Distributed XGBoost & LightGBM¶
LightGBM¶
For further examples and comprehensive documentation see LightGBM and Github Examples
import os
import joblib
import dask.array as da
from dask.distributed import Client
from sklearn.datasets import make_blobs
import lightgbm as lgb
if __name__ == "__main__":
print("loading data")
size = int(os.environ.get("SIZE", 1000))
X, y = make_blobs(n_samples=size, n_features=50, centers=2)
client = Client(
f"{os.environ['SCHEDULER_IP']}:{os.environ.get('SCHEDULER_PORT','8786')}"
)
print("distributing training data on the Dask cluster")
dX = da.from_array(X, chunks=(100, 50))
dy = da.from_array(y, chunks=(100,))
print("beginning training")
dask_model = lgb.DaskLGBMClassifier(n_estimators=10)
dask_model.fit(dX, dy)
assert dask_model.fitted_
print("done training")
# Convert Dask model to sklearn model
sklearn_model = dask_model.to_local()
print(type(sklearn_model)) #<class 'lightgbm.sklearn.LGBMClassifier'>
joblib.dump(sklearn_model, "sklearn-model.joblib")
XGBoost¶
For further examples and comprehensive documentation see XGBoost
XGBoost has a Scikit-Learn interface, this provides a familiar programming interface that mimics the scikit-learn estimators with higher level of of abstraction. The interface is easier to use compared to the functional interface but with more constraints.

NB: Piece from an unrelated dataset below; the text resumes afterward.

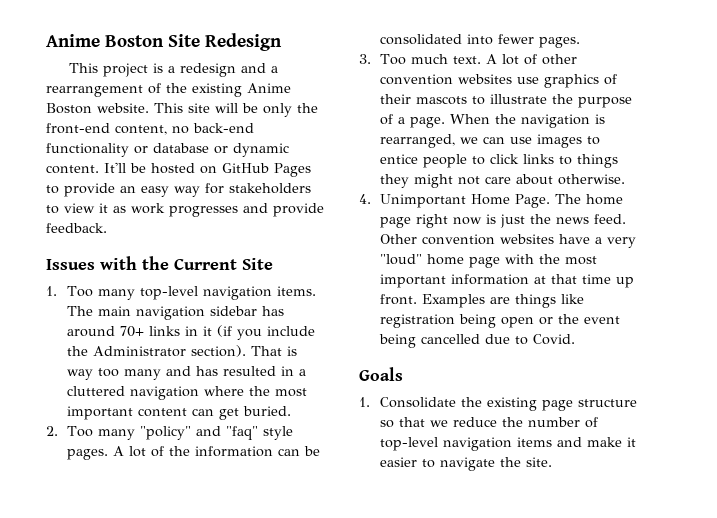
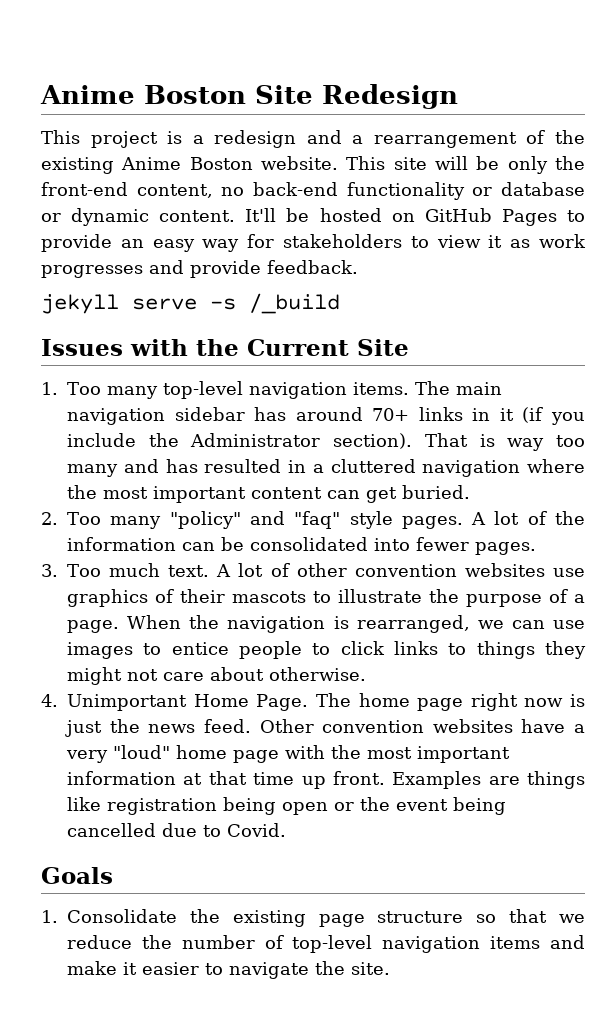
(107, 228) none -> [41,293,340,314] // jekyll serve -s /_build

It’s worth mentioning that, although the interface mimics scikit-learn estimators, it doesn’t work with normal scikit-learn utilities like GridSearchCV as scikit-learn doesn’t understand distributed dask data collection.
import os
from distributed import LocalCluster, Client
import xgboost as xgb
def main(client: Client) -> None:
X, y = load_data()
clf = xgb.dask.DaskXGBClassifier(n_estimators=100, tree_method="hist")
clf.client = client # assign the client
clf.fit(X, y, eval_set=[(X, y)])
proba = clf.predict_proba(X)
if __name__ == "__main__":
with Client(f"{os.environ['SCHEDULER_IP']}:8786") as client:
main(client)